> **Aim of the exercise**
Say how many lines in the following entries include "bigbtn", and add nothing else.
____
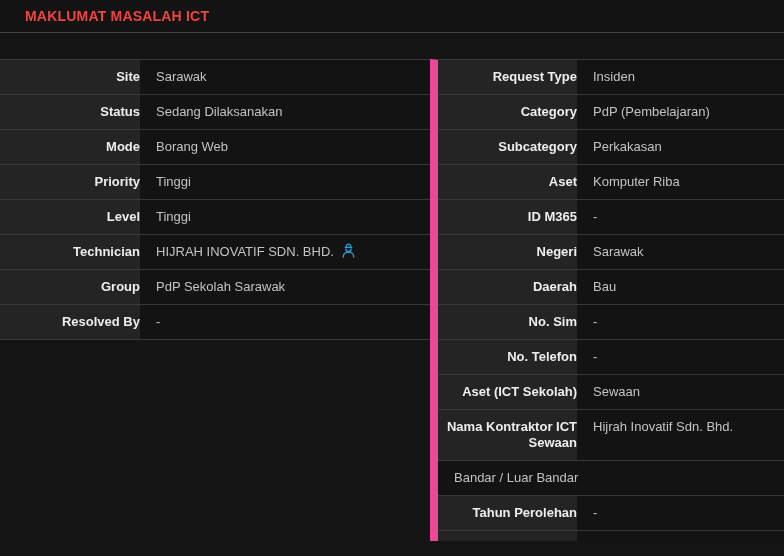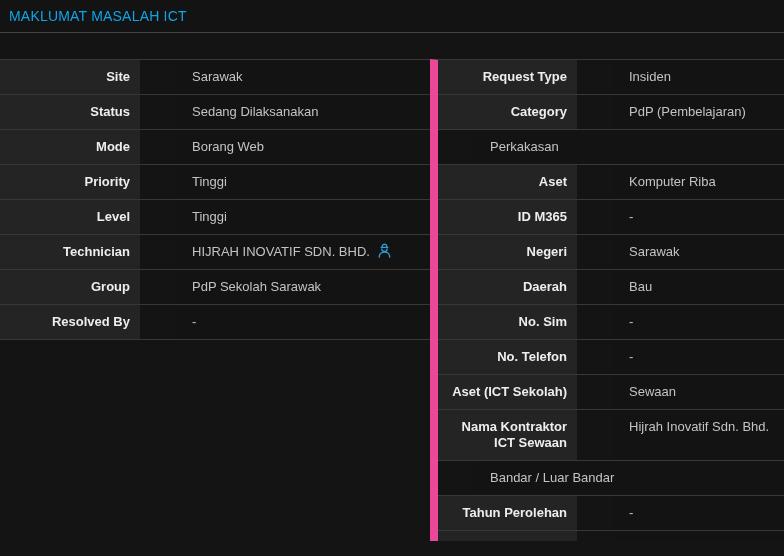--- a/index.html
+++ b/index.html
@@ -18,10 +18,10 @@
     border-bottom: 1px solid #424242;
   }
   .page-title {
-    margin: 0;
+    margin: 16px;
     font-size: 14px;
-    font-weight: normal;
-    color: #0ea5e9;
+    font-weight: bold;
+    color: #ef4444;
     letter-spacing: 0.2px;
   }
   .tables {

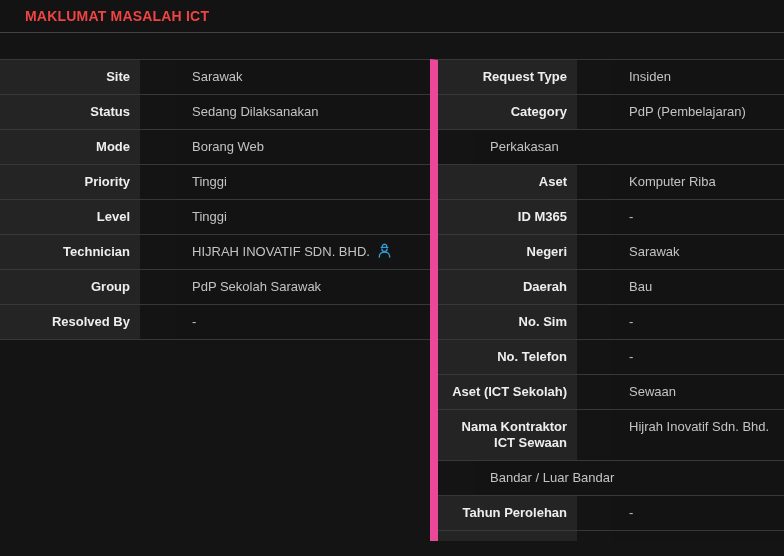--- a/index.html
+++ b/index.html
@@ -46,7 +46,7 @@
     font-weight: bold;
     line-height: 16px;
     text-align: right;
-    padding: 9px 10px 9px 8px;
+    padding: 9px 0 9px 8px;
     display: flex; align-items: center; justify-content: flex-end;
   }
   .table-right .label-cell { flex-basis: 139px; width: 139px; }

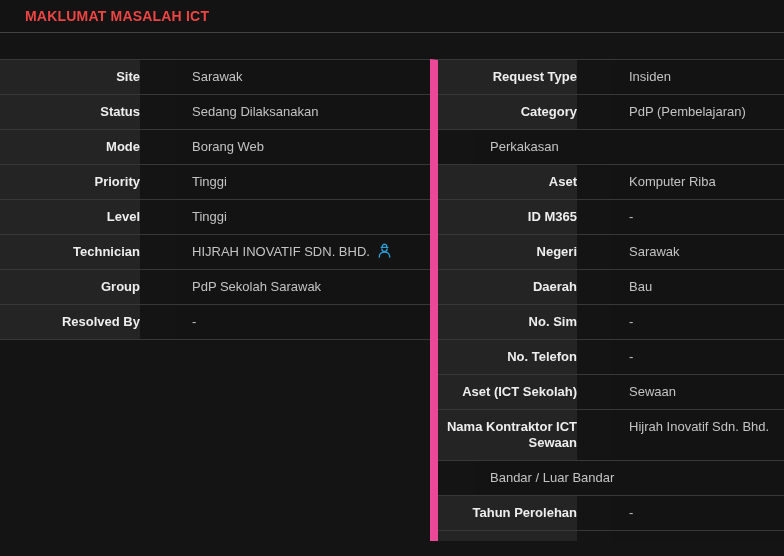--- a/index.html
+++ b/index.html
@@ -57,7 +57,7 @@
     font-size: 13px;
     line-height: 16px;
     padding: 9px 10px 9px 16px;
-    display: flex; align-items: flex-start; gap: 7px; margin-left: 36px;
+    display: flex; align-items: flex-start; gap: 7px;
   }
   .row-icon {
     display: inline-flex;

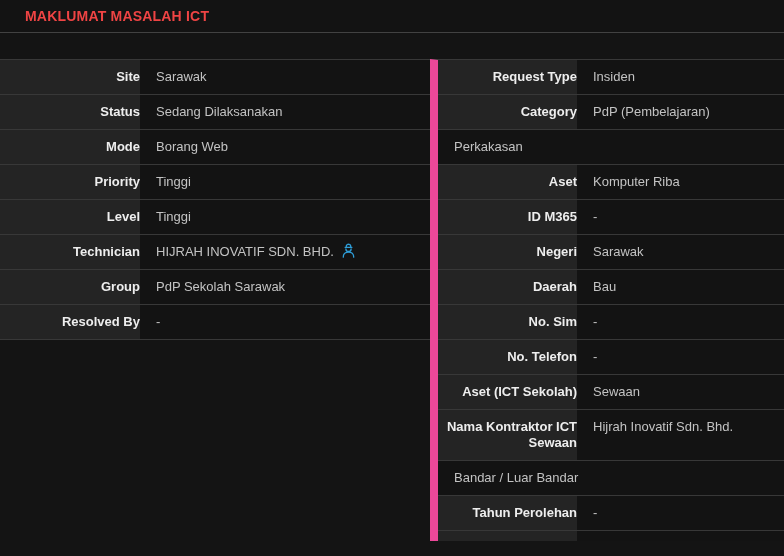--- a/index.html
+++ b/index.html
@@ -160,6 +160,7 @@
     </div>
   </div>
         <div class="row">
+    <div class="label-cell">Subcategory</div>
     <div class="value-cell">
       <span class="value-text">Perkakasan</span>
 

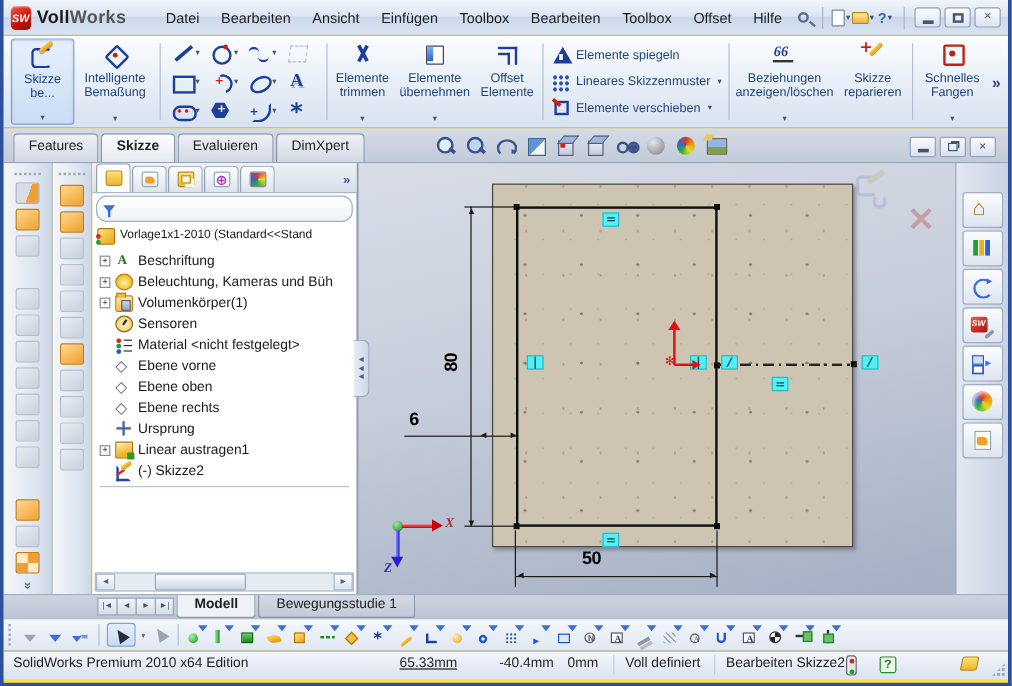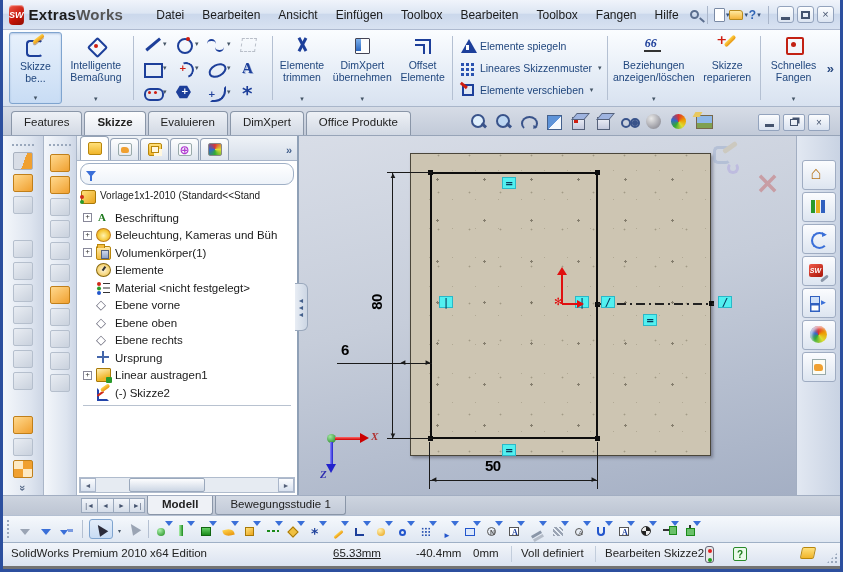--- a/index.html
+++ b/index.html
@@ -6,7 +6,7 @@
   *{box-sizing:border-box;}
   #screen{position:relative;width:843px;height:572px;overflow:hidden;
     font-family:"Liberation Sans","DejaVu Sans",sans-serif;font-size:11.5px;color:#1a1a1a;
-    background:#737373;border-left:3px solid #2c4f9e;border-right:3px solid #2c4f9e;border-bottom:3px solid #2c4f9e;}
+    background:#fde047;border-left:3px solid #2c4f9e;border-right:3px solid #2c4f9e;border-bottom:3px solid #2c4f9e;}
 
   
   #titlebar{position:absolute;left:0;top:0;right:0;height:30px;display:flex;align-items:center;

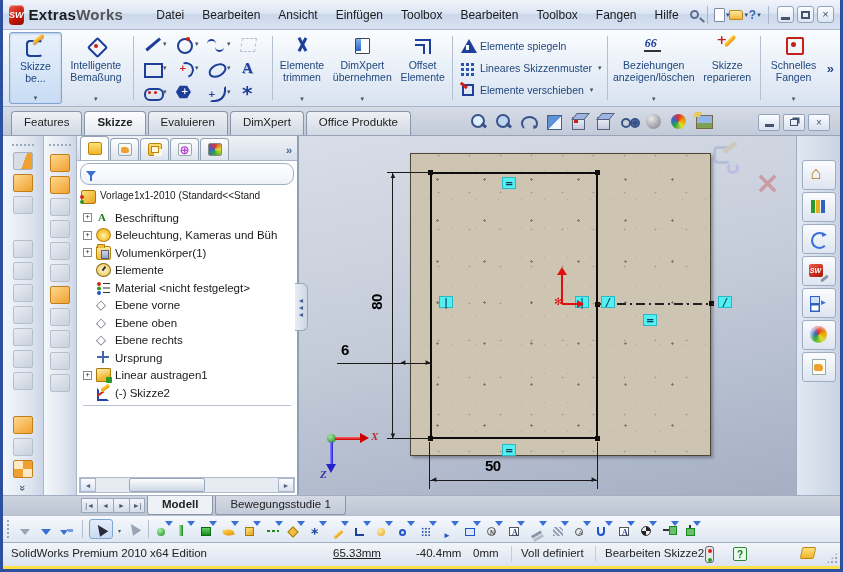--- a/index.html
+++ b/index.html
@@ -317,7 +317,7 @@
 
   <div id="titlebar">
     <div id="sw-logo">SW</div>
-    <div id="app-title"><span>Extras</span><span class="lite">Works</span></div>
+    <div id="app-title"><span>Voll</span><span class="lite">Works</span></div>
     <div id="menubar">
 
     <div class="menu-item">Datei</div>

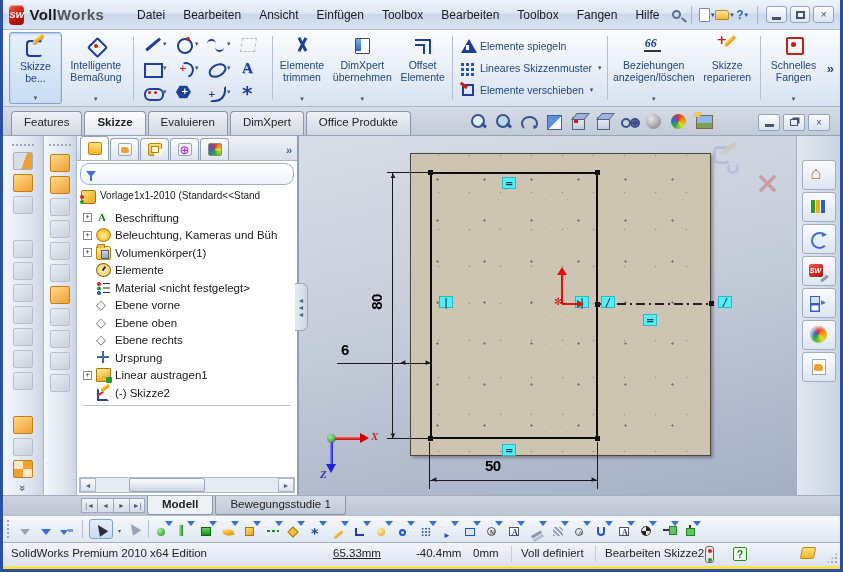--- a/index.html
+++ b/index.html
@@ -327,7 +327,7 @@
         <div class="menu-item">Toolbox</div>
         <div class="menu-item">Bearbeiten</div>
         <div class="menu-item">Toolbox</div>
-        <div class="menu-item">Fangen</div>
+        <div class="menu-item">Offset</div>
         <div class="menu-item">Hilfe</div>
       </div>
     <div class="qa-btn">

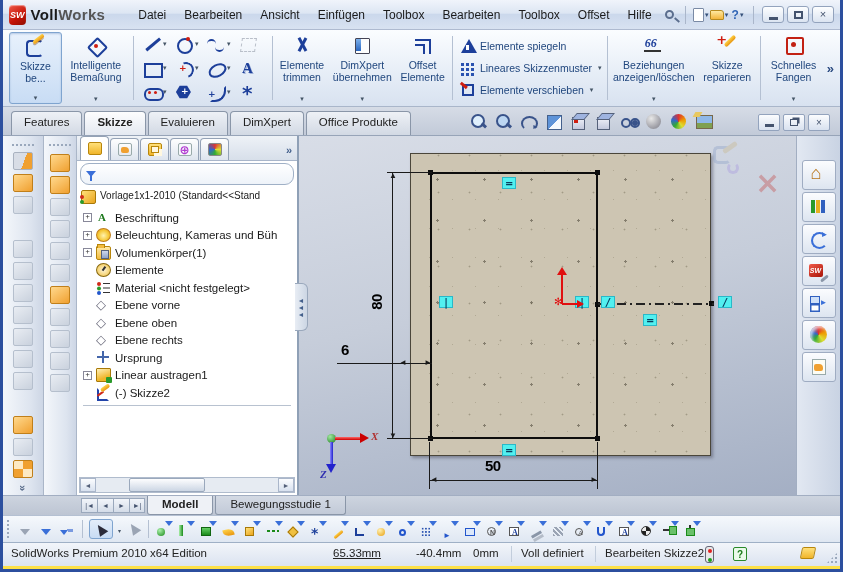--- a/index.html
+++ b/index.html
@@ -427,7 +427,7 @@
     </div>
     <div class="cm-bigbtn cm-wide">
       <span class="ci" data-icon="convert"></span>
-      <span class="lbl">DimXpert übernehmen</span>
+      <span class="lbl">Elemente übernehmen</span>
       <span class="dd">▾</span>
     </div>
     <div class="cm-bigbtn">

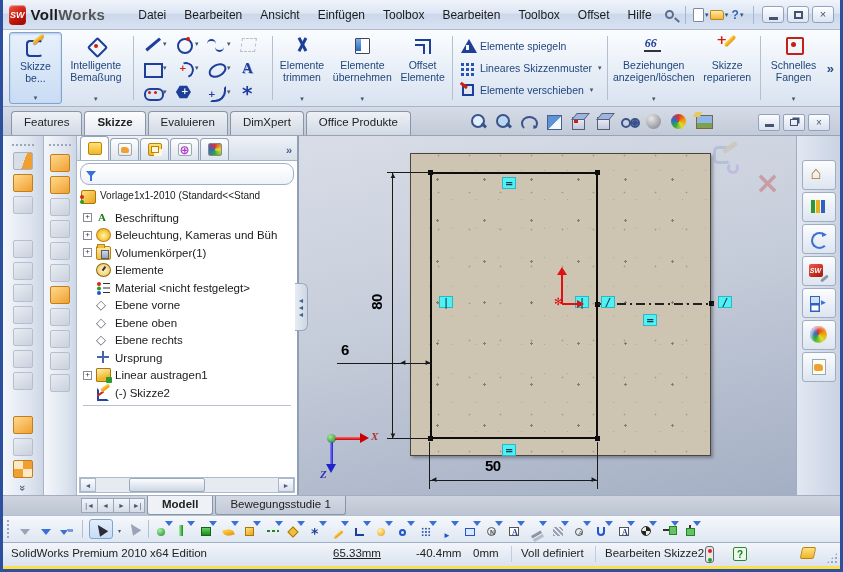--- a/index.html
+++ b/index.html
@@ -477,7 +477,6 @@
         <div class="rtab" data-active="true">Skizze</div>
         <div class="rtab" data-active="false">Evaluieren</div>
         <div class="rtab" data-active="false">DimXpert</div>
-        <div class="rtab" data-active="false">Office Produkte</div>
       </div>
     <div id="headsup">
 

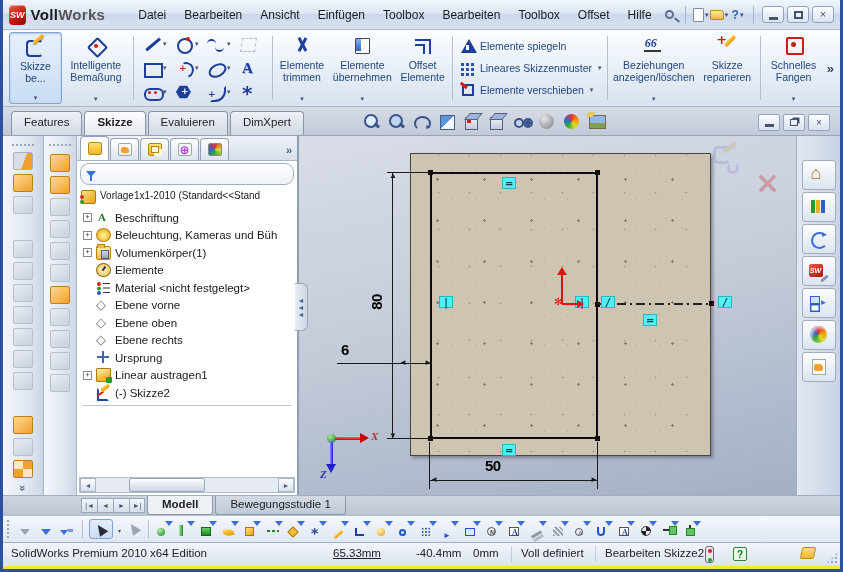--- a/index.html
+++ b/index.html
@@ -596,7 +596,7 @@
             <div class="titem">
               <span class="texp"></span>
               <span class="ticon" data-icon="sensors"></span>
-              <span class="tlabel">Elemente</span>
+              <span class="tlabel">Sensoren</span>
             </div>
             <div class="titem">
               <span class="texp"></span>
____
> **Problem solution**
2